◆ **YOUR GOAL**: Could you transcribe each entry below exactly, minus the images?

◆ **WORKING DATA**:
- Opening Delimiter -

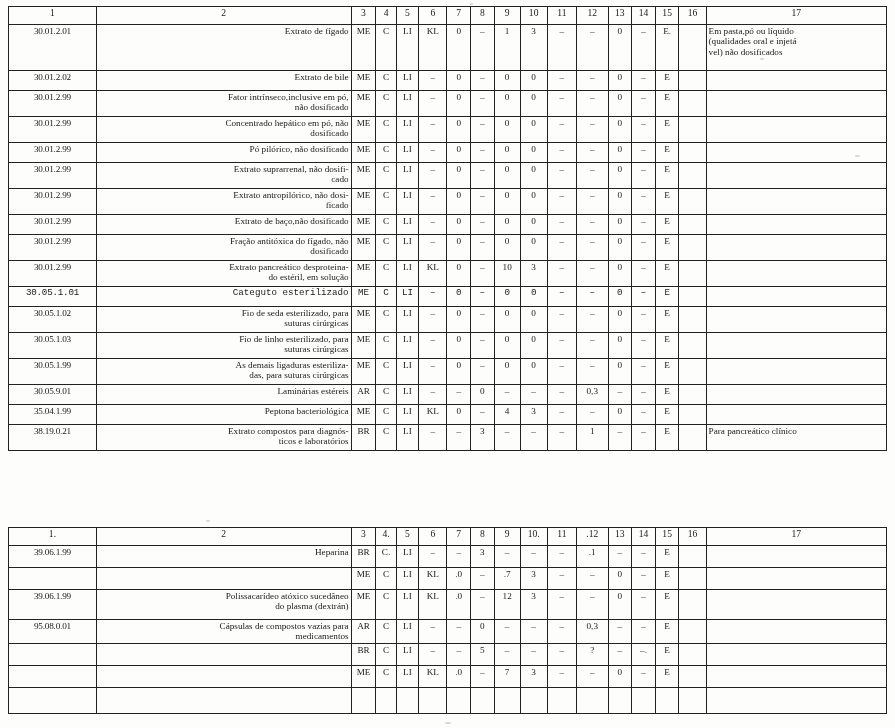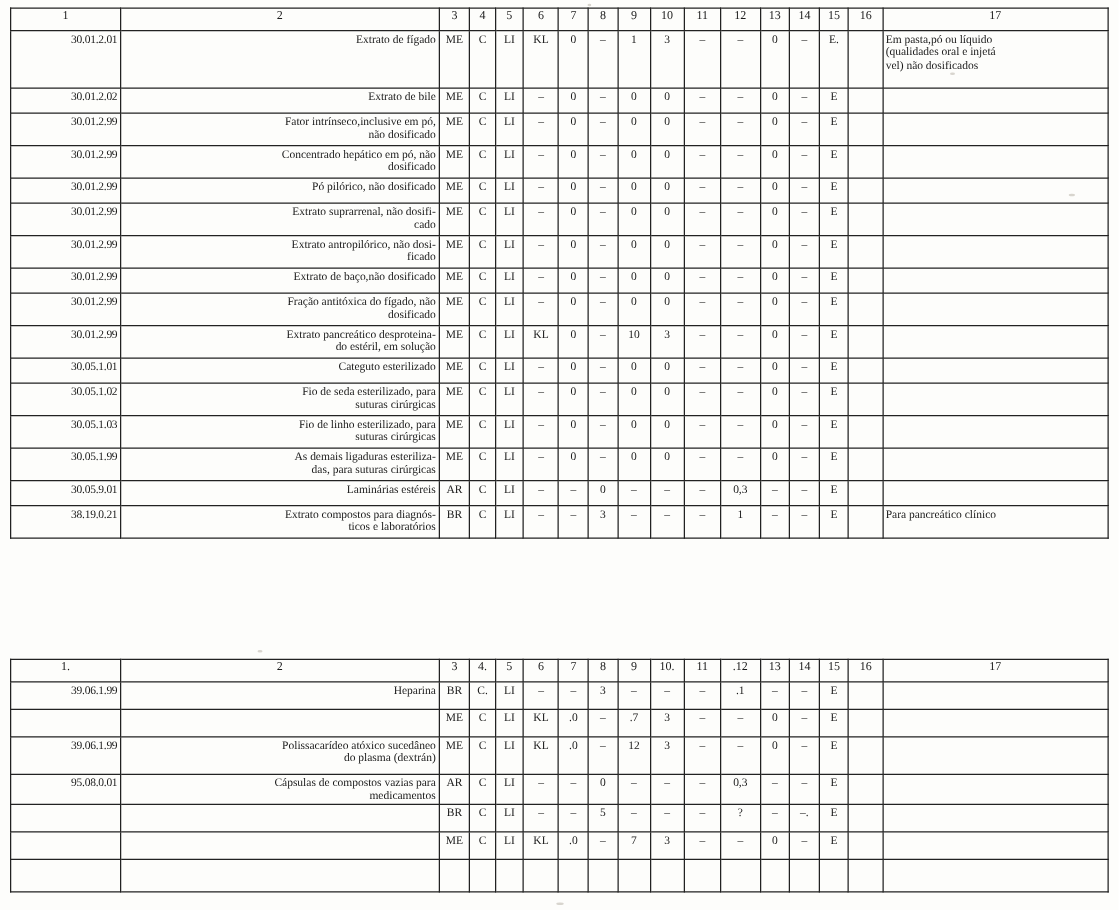--- a/index.html
+++ b/index.html
@@ -43,7 +43,7 @@
     font-size: 9.6px;
     height: 15px;
   }
-  .c-code { text-align: right; padding-left: 3px; letter-spacing: -0.2px; }
+  .c-code { text-align: center; padding-left: 3px; letter-spacing: -0.2px; }
   .c-desc { text-align: right; padding-left: 3px; }
   .c-mid  { text-align: center; }
   .c-obs  { text-align: left; padding-left: 3px; }

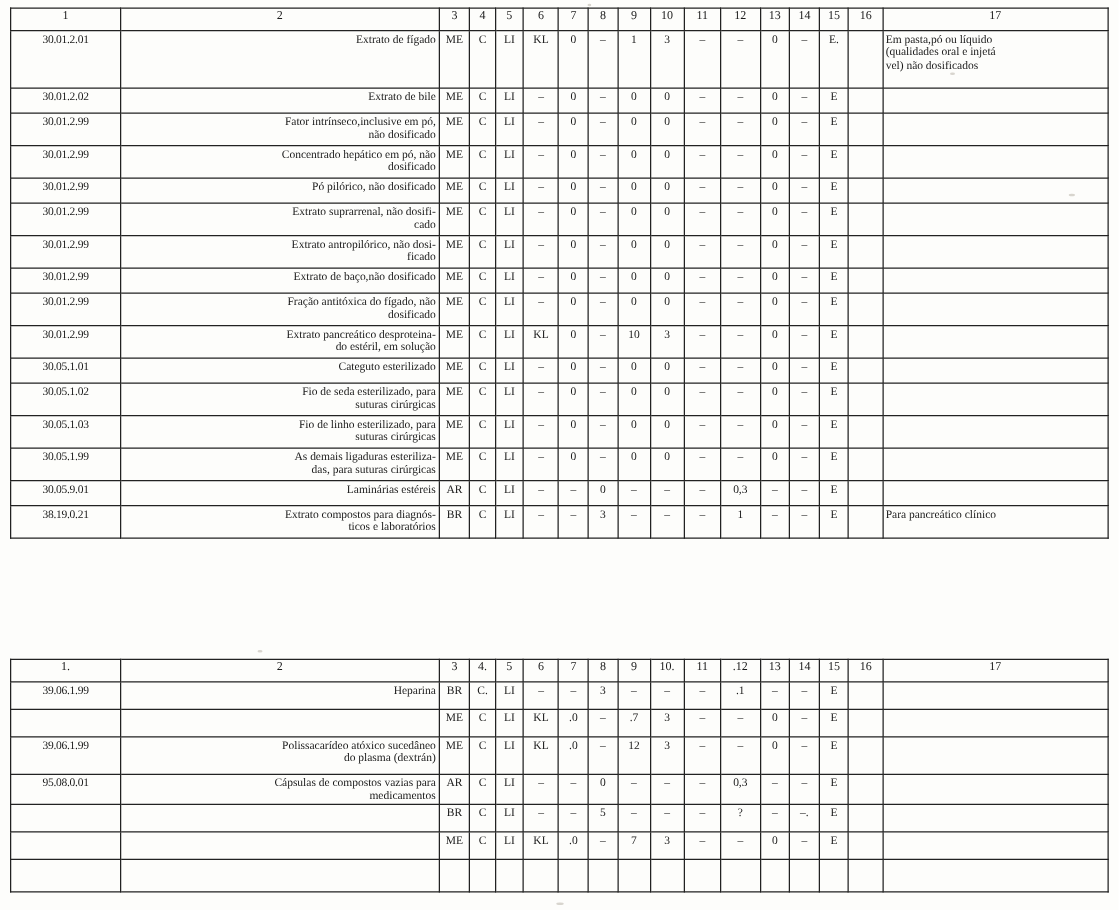--- a/index.html
+++ b/index.html
@@ -309,7 +309,7 @@
           <td class="c-mid"></td>
           <td class="c-obs"></td>
         </tr>
-        <tr style="height: 20px;">
+        <tr style="height: 20px; font-family: Liberation Mono, monospace;">
           <td class="c-code">30.05.1.01</td>
           <td class="c-desc">Categuto esterilizado</td>
           <td class="c-mid">ME</td>

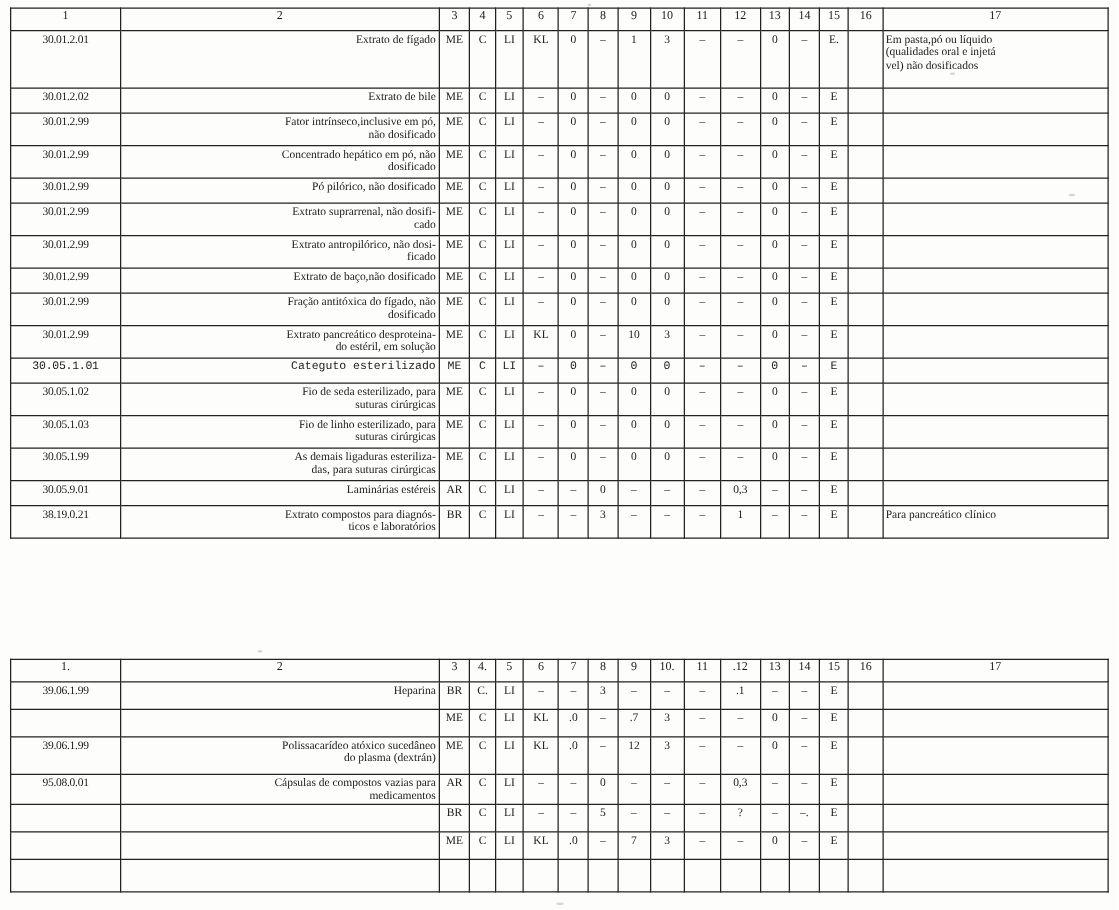--- a/index.html
+++ b/index.html
@@ -407,6 +407,25 @@
           <td class="c-mid"></td>
           <td class="c-obs"></td>
         </tr>
+        <tr style="height: 20px;">
+          <td class="c-code">35.04.1.99</td>
+          <td class="c-desc">Peptona bacteriológica</td>
+          <td class="c-mid">ME</td>
+          <td class="c-mid">C</td>
+          <td class="c-mid">LI</td>
+          <td class="c-mid">KL</td>
+          <td class="c-mid">0</td>
+          <td class="c-mid">–</td>
+          <td class="c-mid">4</td>
+          <td class="c-mid">3</td>
+          <td class="c-mid">–</td>
+          <td class="c-mid">–</td>
+          <td class="c-mid">0</td>
+          <td class="c-mid">–</td>
+          <td class="c-mid">E</td>
+          <td class="c-mid"></td>
+          <td class="c-obs"></td>
+        </tr>
         <tr style="height: 26px; padding-left: 40px;">
           <td class="c-code">38.19.0.21</td>
           <td class="c-desc">Extrato compostos para diagnós-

- Closing Delimiter -

◆ **COMPLETED TASK**:
--- a/index.html
+++ b/index.html
@@ -43,7 +43,7 @@
     font-size: 9.6px;
     height: 15px;
   }
-  .c-code { text-align: right; padding-left: 3px; letter-spacing: -0.2px; }
+  .c-code { text-align: center; padding-left: 3px; letter-spacing: -0.2px; }
   .c-desc { text-align: right; padding-left: 3px; }
   .c-mid  { text-align: center; }
   .c-obs  { text-align: left; padding-left: 3px; }

--- a/index.html
+++ b/index.html
@@ -309,7 +309,7 @@
           <td class="c-mid"></td>
           <td class="c-obs"></td>
         </tr>
-        <tr style="height: 20px;">
+        <tr style="height: 20px; font-family: Liberation Mono, monospace;">
           <td class="c-code">30.05.1.01</td>
           <td class="c-desc">Categuto esterilizado</td>
           <td class="c-mid">ME</td>

--- a/index.html
+++ b/index.html
@@ -407,6 +407,25 @@
           <td class="c-mid"></td>
           <td class="c-obs"></td>
         </tr>
+        <tr style="height: 20px;">
+          <td class="c-code">35.04.1.99</td>
+          <td class="c-desc">Peptona bacteriológica</td>
+          <td class="c-mid">ME</td>
+          <td class="c-mid">C</td>
+          <td class="c-mid">LI</td>
+          <td class="c-mid">KL</td>
+          <td class="c-mid">0</td>
+          <td class="c-mid">–</td>
+          <td class="c-mid">4</td>
+          <td class="c-mid">3</td>
+          <td class="c-mid">–</td>
+          <td class="c-mid">–</td>
+          <td class="c-mid">0</td>
+          <td class="c-mid">–</td>
+          <td class="c-mid">E</td>
+          <td class="c-mid"></td>
+          <td class="c-obs"></td>
+        </tr>
         <tr style="height: 26px; padding-left: 40px;">
           <td class="c-code">38.19.0.21</td>
           <td class="c-desc">Extrato compostos para diagnós-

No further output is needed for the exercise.